The next statement “.if (poi((@$t5-@$t9)+@$t1) = 0 )” is null check , this would avoid dumping an object which has not be initialized. This is because not all elements in the array could have been initialized.
The !ds poi(poi((@$t5-@$t9)+@$t1)+@$t9) gets the session key which is in the 8th offset (look at the previous output from dumparray) and the !ds poi(poi((@$t5-@$t9)+@$t1)+@$t6) gets the session value which is in the 10th offset.
Here is my initial x64 specific script that I wrote.

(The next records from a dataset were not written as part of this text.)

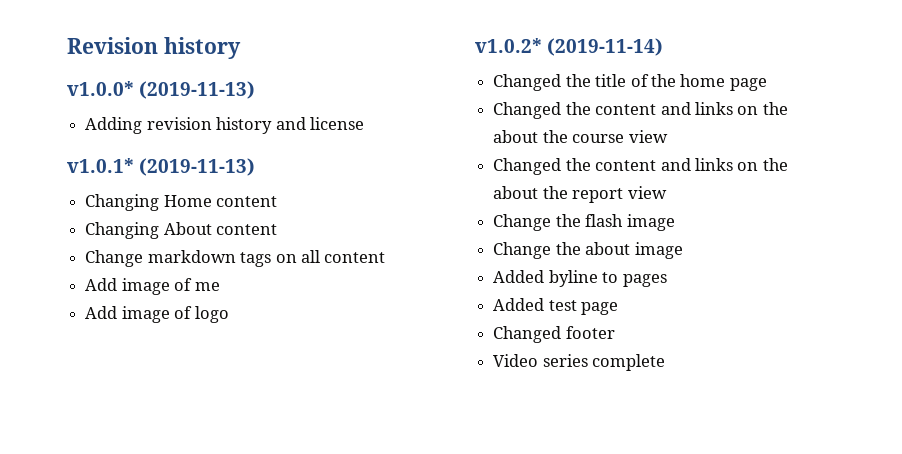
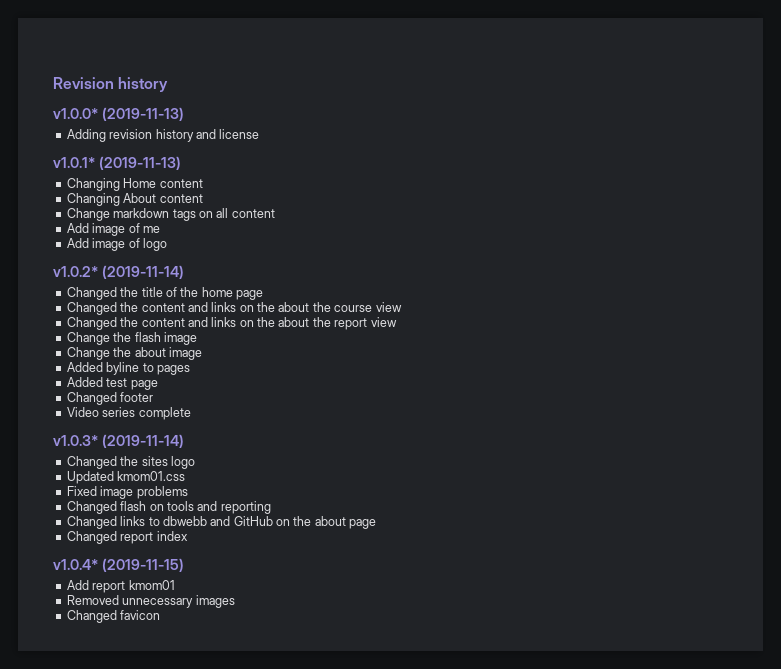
+ v1.0.3* (2019-11-14)
+ Changed the sites logo
+ Updated kmom01.css
+ Fixed image problems
+ Changed flash on tools and reporting
+ Changed links to dbwebb and GitHub on the about page
+ Changed report index
+ v1.0.4* (2019-11-15)
+ Add report kmom01
+ Removed unnecessary images
+ Changed favicon

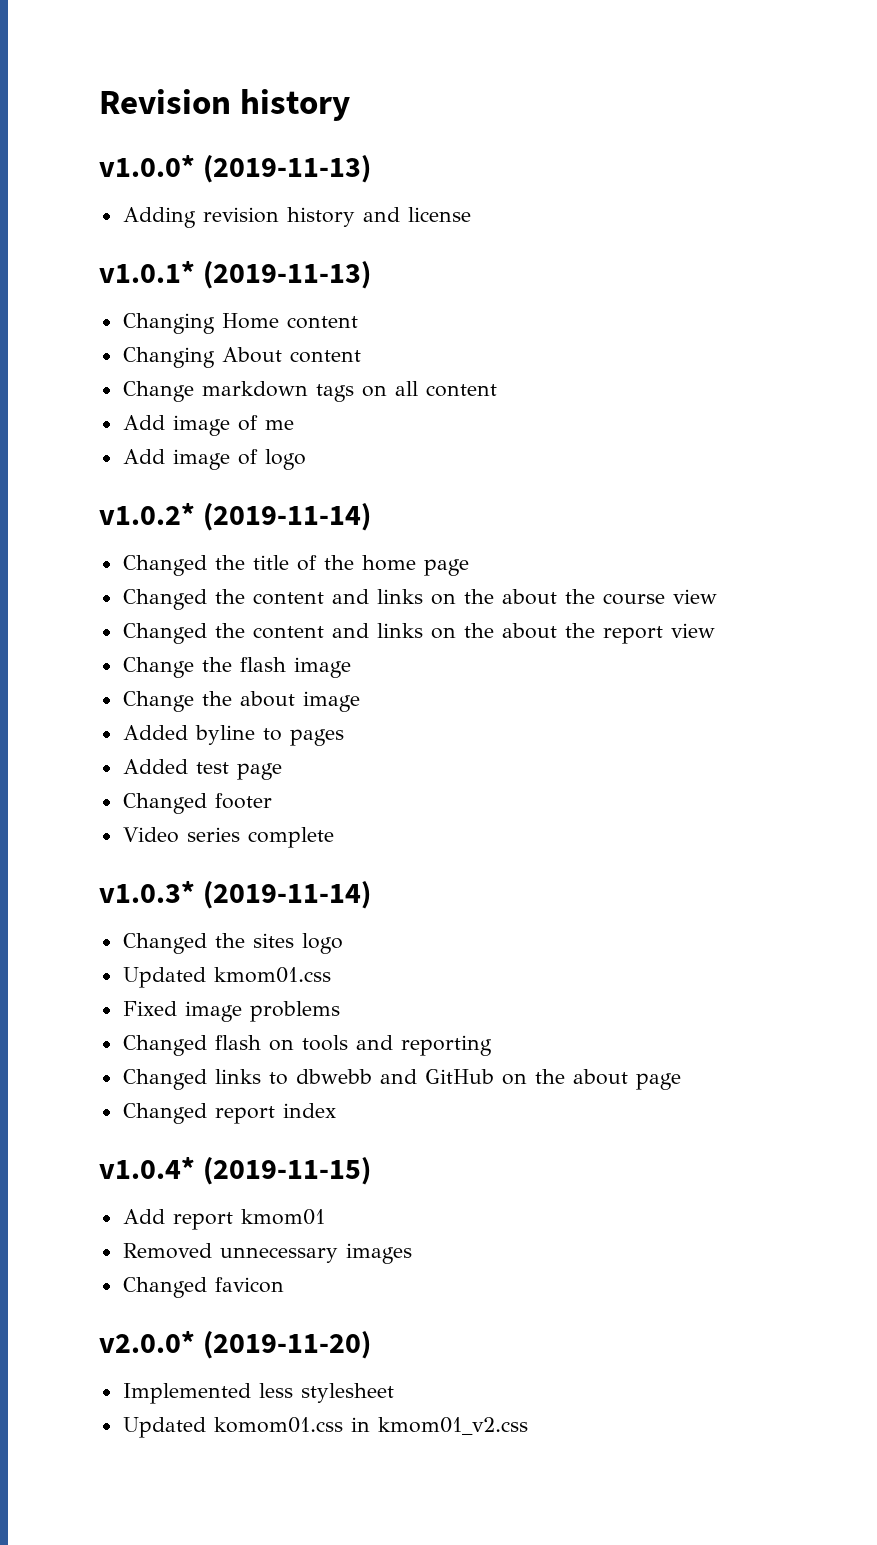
+ v2.0.0* (2019-11-20)
+ Implemented less stylesheet
+ Updated komom01.css in kmom01_v2.css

foreach ($obj {!dumpheap -mt ${$arg1} -short})
{
$$ The !dumpheap -short option has last result as --------------- and
$$ this .if is to avoid this
.if ($spat ("${$obj}","------------------------------"))
{}
.else
{
$$ $t5 contains reference to the array which has key and value for the
$$ session contents
r$t5 = poi(poi(poi(poi(${$obj}+0x8)+0x10)+0x8)+0x8);
r$t1 = 0
.for (r $t0=0; @$t0 < poi(@$t5+0x8); r$t0=@$t0+1 )
{
.if(@$t0 = 0)
{
$$ First occurrence of the element in the array would be in the 20 offset
r$t1=20
}
.else
{
$$ the rest of the elements would be in the 8th offset
r$t1= 20+(@$t0*8)
};
$$ Check for null before trying to dump
.if (poi((@$t5-0x8)+@$t1) = 0 )
{
.continue
}
.else
{
.echo ************;
? @$t0
$$ Session Key
.printf "Session Key is :- "; !ds poi(poi((@$t5-0x8)+@$t1)+0x8);
$$ Session value
.printf "Session value is :- ";!ds poi(poi((@$t5-0x8)+@$t1)+0x10)
}
}
}
}
I had fun writing this script. Let me know if there is a better way to write this.